- **REQUIREMENT**
Nothing but the lines below from the one holding "discount: none -> 10% = 115.90" up to and including the one holding "RAPALA® DOWN DEEP HUSKY JERK™ - 12 СМ. BLUE" should be copied, exactly and without pictures.
====== SOURCE DATA ======
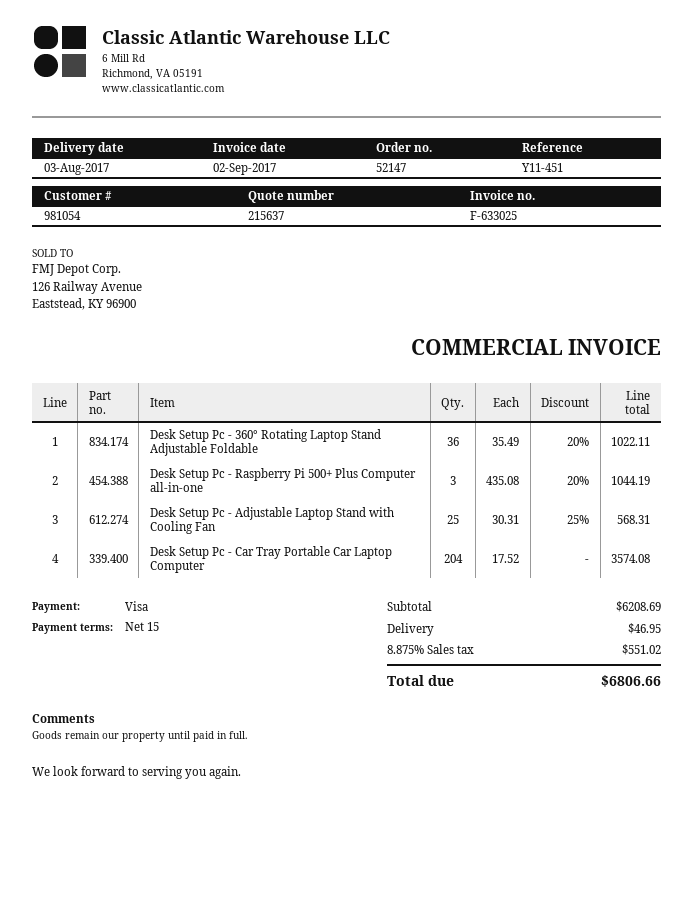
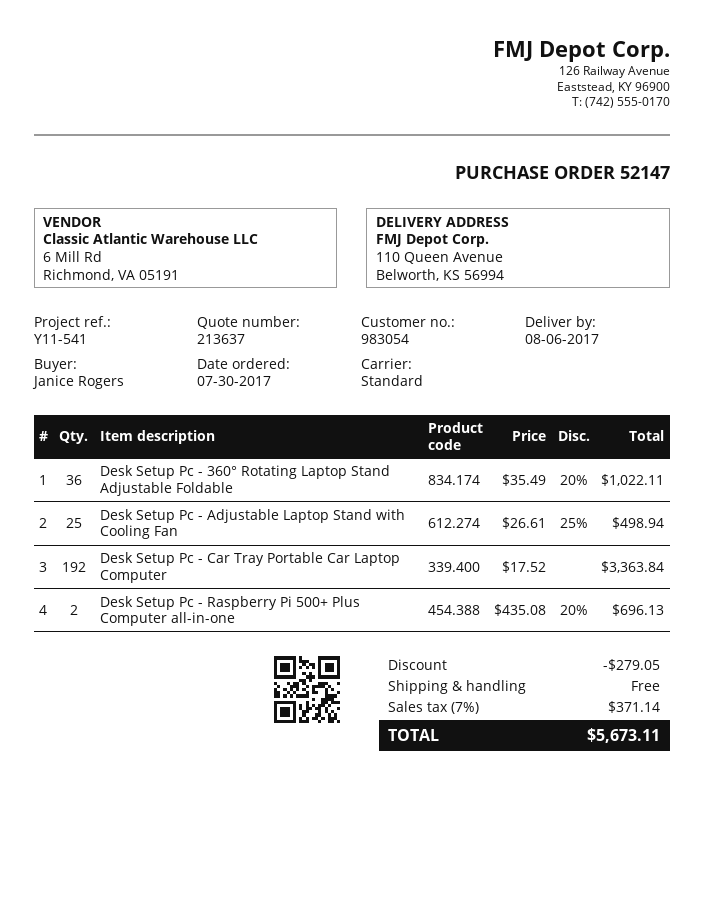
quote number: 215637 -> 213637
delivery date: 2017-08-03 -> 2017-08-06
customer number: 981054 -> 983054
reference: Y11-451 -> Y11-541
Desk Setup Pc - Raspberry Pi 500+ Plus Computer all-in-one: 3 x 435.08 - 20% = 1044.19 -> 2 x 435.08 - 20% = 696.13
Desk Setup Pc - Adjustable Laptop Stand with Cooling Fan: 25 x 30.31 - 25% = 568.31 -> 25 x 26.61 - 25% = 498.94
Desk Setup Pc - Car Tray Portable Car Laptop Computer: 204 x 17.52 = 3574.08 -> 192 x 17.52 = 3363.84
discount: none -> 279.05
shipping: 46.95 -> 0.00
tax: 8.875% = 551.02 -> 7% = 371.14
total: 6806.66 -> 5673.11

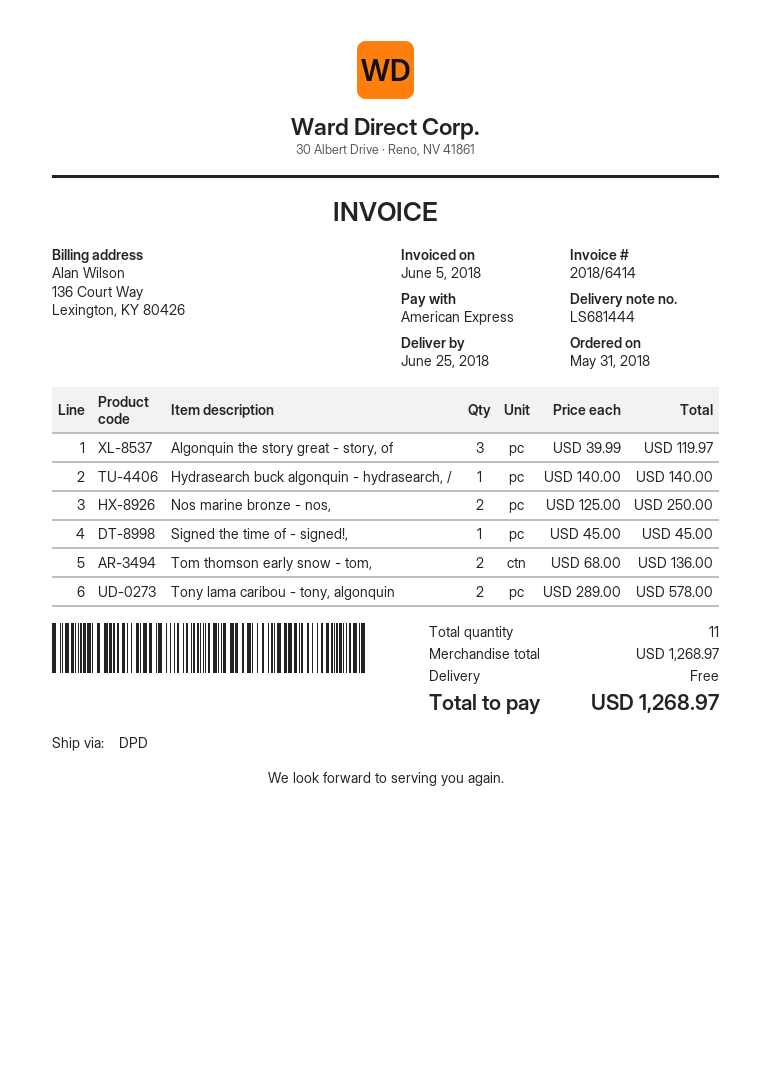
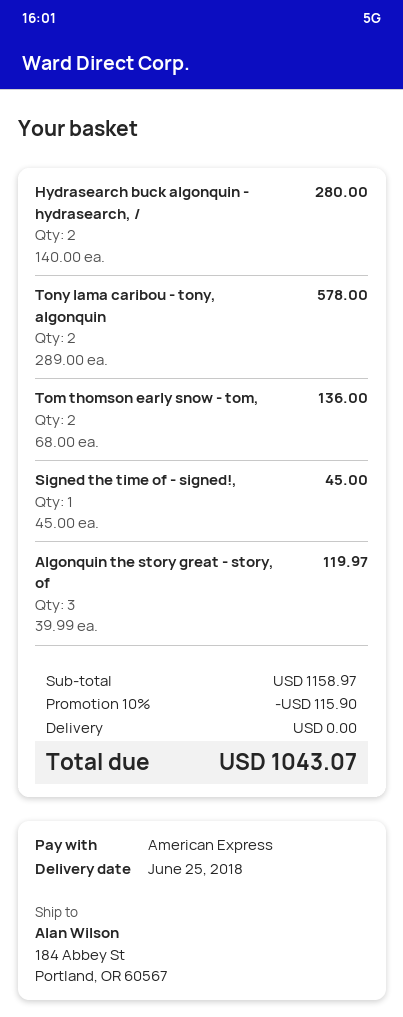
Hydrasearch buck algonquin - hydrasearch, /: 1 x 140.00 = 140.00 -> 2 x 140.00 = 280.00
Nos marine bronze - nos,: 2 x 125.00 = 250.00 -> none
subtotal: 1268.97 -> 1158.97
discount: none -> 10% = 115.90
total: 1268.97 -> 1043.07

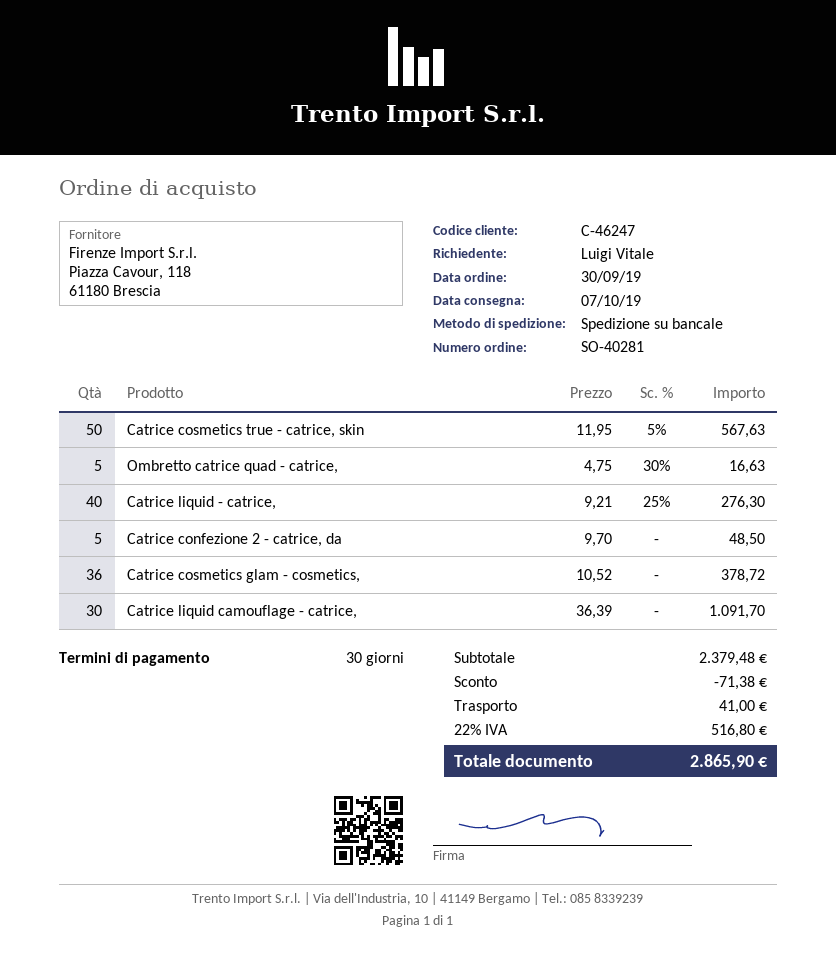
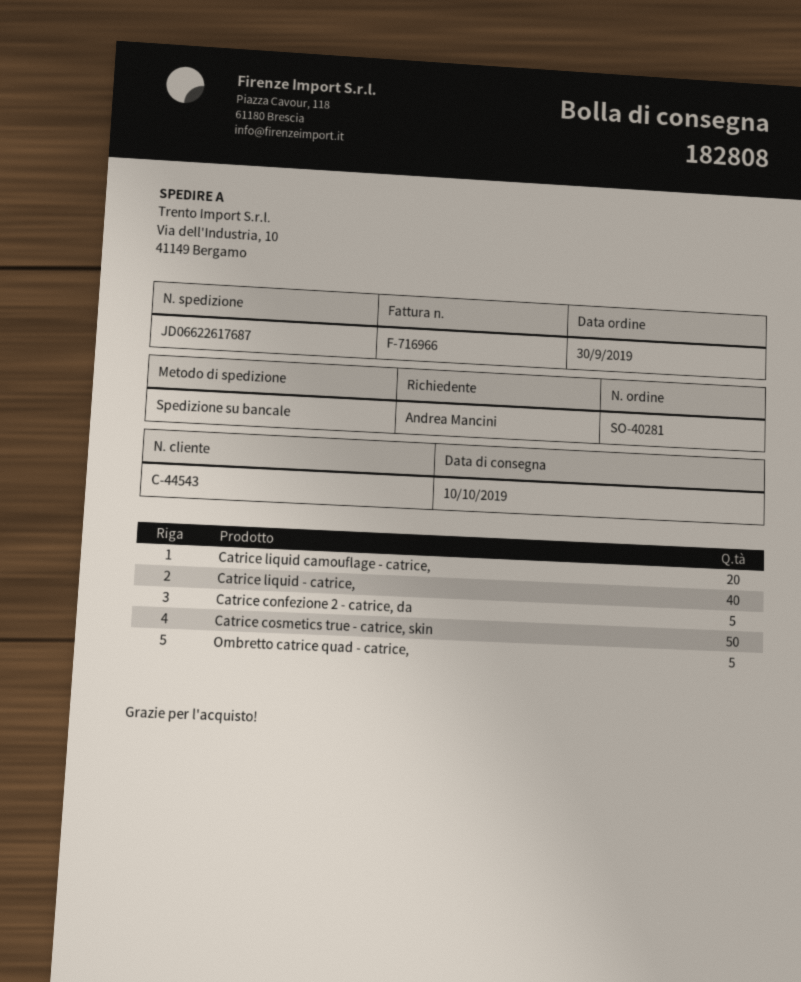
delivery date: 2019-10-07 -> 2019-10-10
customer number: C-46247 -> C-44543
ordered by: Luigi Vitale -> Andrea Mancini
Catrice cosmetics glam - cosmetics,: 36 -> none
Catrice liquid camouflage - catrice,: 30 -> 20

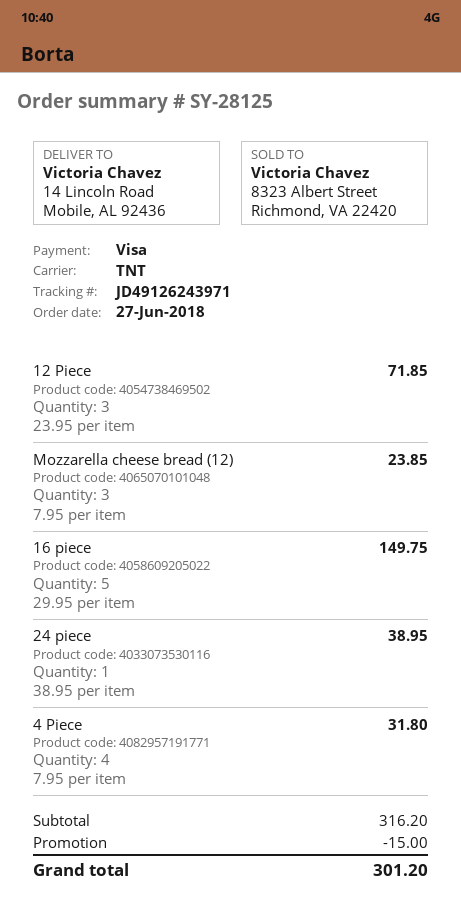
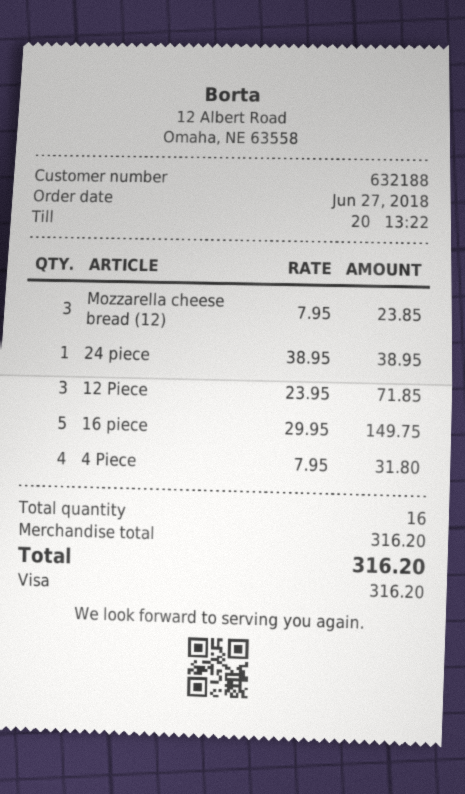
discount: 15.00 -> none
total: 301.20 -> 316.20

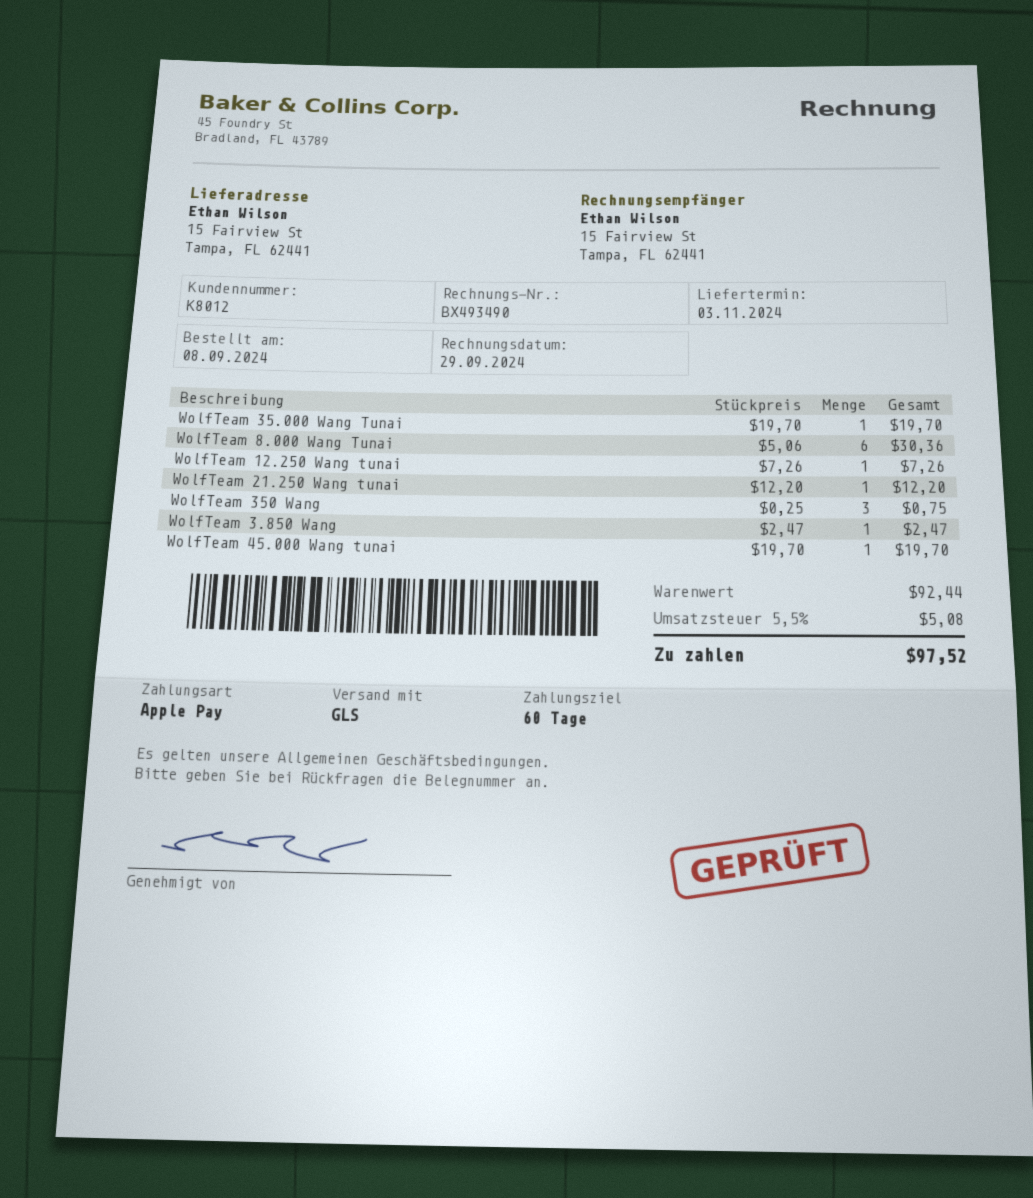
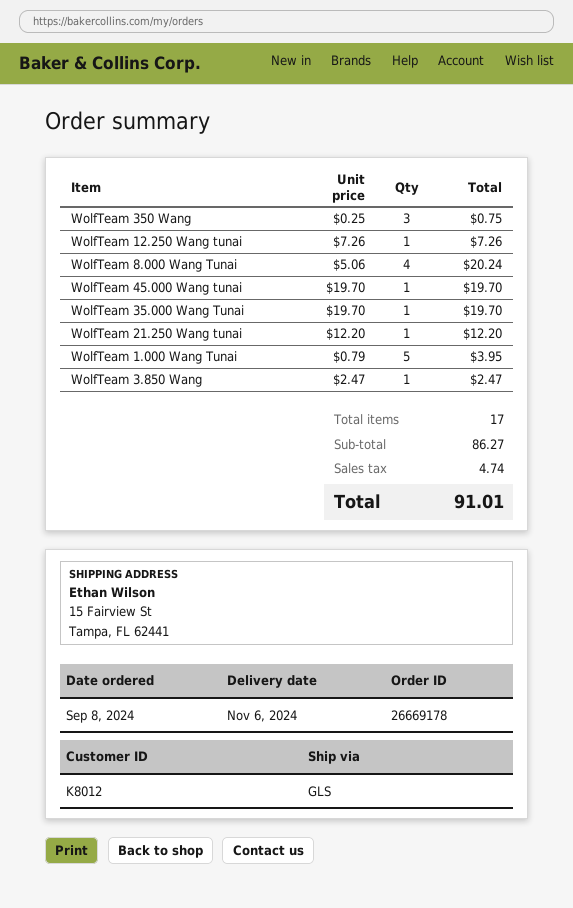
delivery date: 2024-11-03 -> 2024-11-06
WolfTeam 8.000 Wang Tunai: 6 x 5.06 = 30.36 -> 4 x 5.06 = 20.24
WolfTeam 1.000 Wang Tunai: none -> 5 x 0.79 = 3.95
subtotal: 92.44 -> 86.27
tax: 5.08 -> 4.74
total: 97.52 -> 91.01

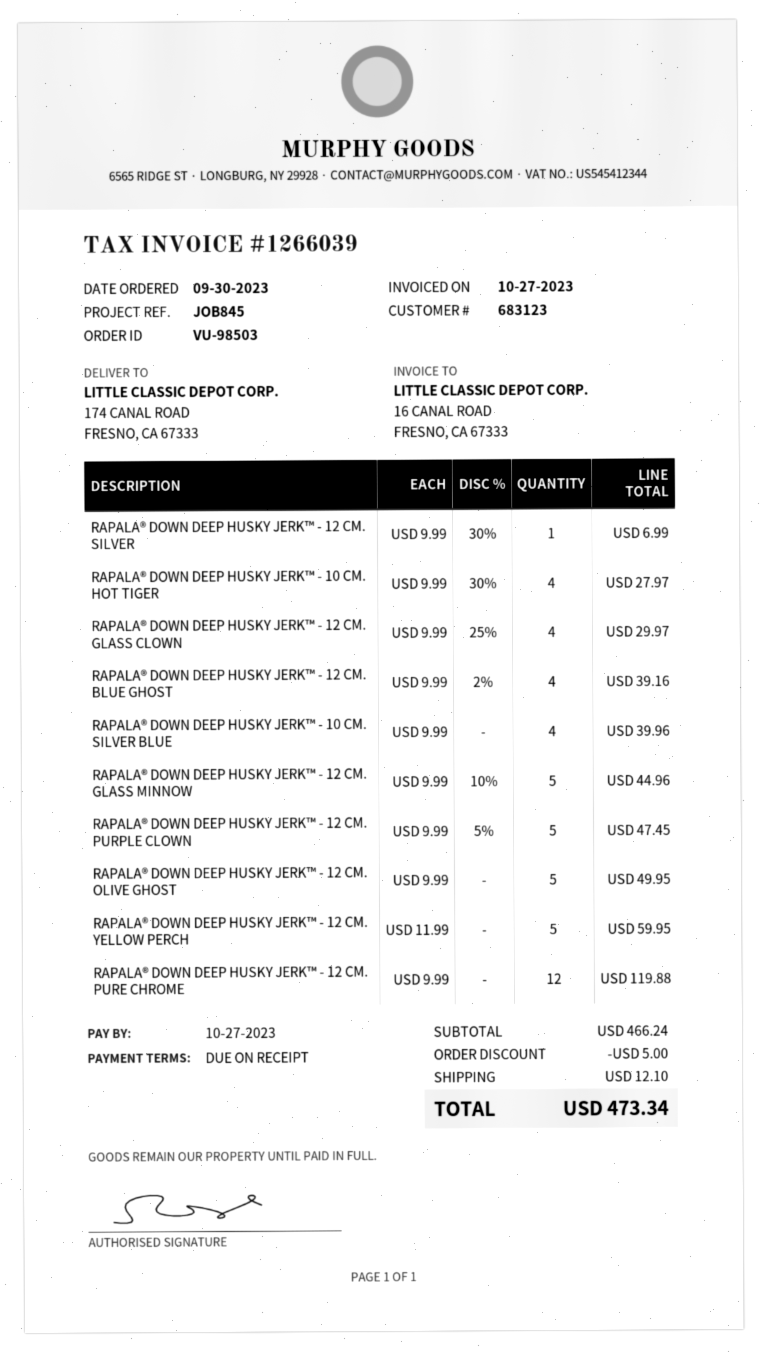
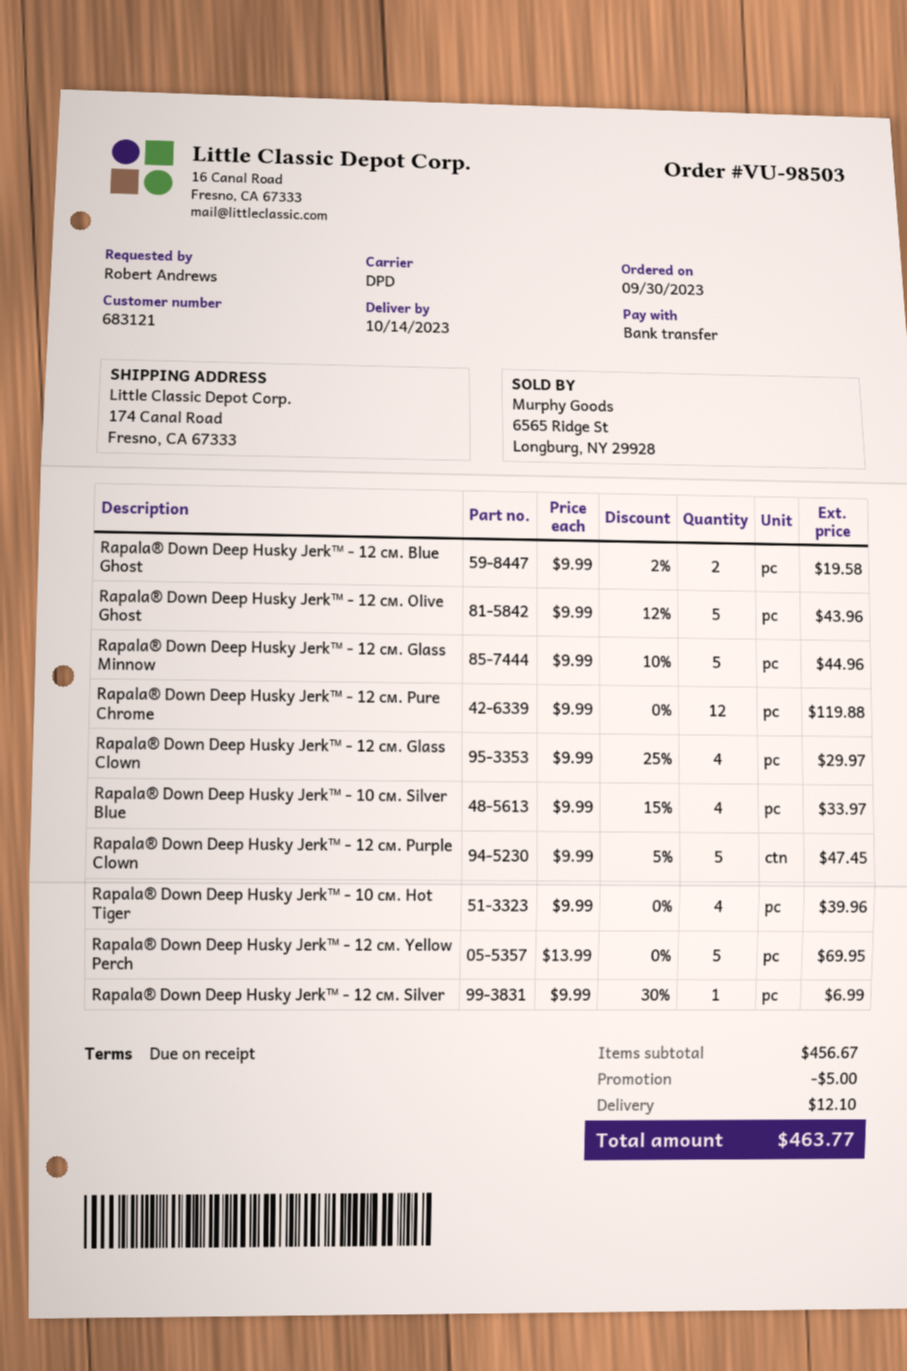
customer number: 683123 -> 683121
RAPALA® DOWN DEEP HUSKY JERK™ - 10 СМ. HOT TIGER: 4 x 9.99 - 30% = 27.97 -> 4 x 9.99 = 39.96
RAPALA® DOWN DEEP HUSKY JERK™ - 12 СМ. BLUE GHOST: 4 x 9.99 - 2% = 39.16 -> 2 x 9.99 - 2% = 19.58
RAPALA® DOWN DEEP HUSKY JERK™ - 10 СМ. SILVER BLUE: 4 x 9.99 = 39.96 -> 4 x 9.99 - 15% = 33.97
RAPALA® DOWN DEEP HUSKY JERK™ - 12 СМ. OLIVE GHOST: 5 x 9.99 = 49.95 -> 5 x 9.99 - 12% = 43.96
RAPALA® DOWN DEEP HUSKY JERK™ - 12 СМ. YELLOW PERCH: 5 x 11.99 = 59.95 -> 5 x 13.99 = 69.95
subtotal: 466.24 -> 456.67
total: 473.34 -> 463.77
======
- **RESULT**
discount: none -> 10% = 115.90
total: 1268.97 -> 1043.07

delivery date: 2019-10-07 -> 2019-10-10
customer number: C-46247 -> C-44543
ordered by: Luigi Vitale -> Andrea Mancini
Catrice cosmetics glam - cosmetics,: 36 -> none
Catrice liquid camouflage - catrice,: 30 -> 20

discount: 15.00 -> none
total: 301.20 -> 316.20

delivery date: 2024-11-03 -> 2024-11-06
WolfTeam 8.000 Wang Tunai: 6 x 5.06 = 30.36 -> 4 x 5.06 = 20.24
WolfTeam 1.000 Wang Tunai: none -> 5 x 0.79 = 3.95
subtotal: 92.44 -> 86.27
tax: 5.08 -> 4.74
total: 97.52 -> 91.01

customer number: 683123 -> 683121
RAPALA® DOWN DEEP HUSKY JERK™ - 10 СМ. HOT TIGER: 4 x 9.99 - 30% = 27.97 -> 4 x 9.99 = 39.96
RAPALA® DOWN DEEP HUSKY JERK™ - 12 СМ. BLUE GHOST: 4 x 9.99 - 2% = 39.16 -> 2 x 9.99 - 2% = 19.58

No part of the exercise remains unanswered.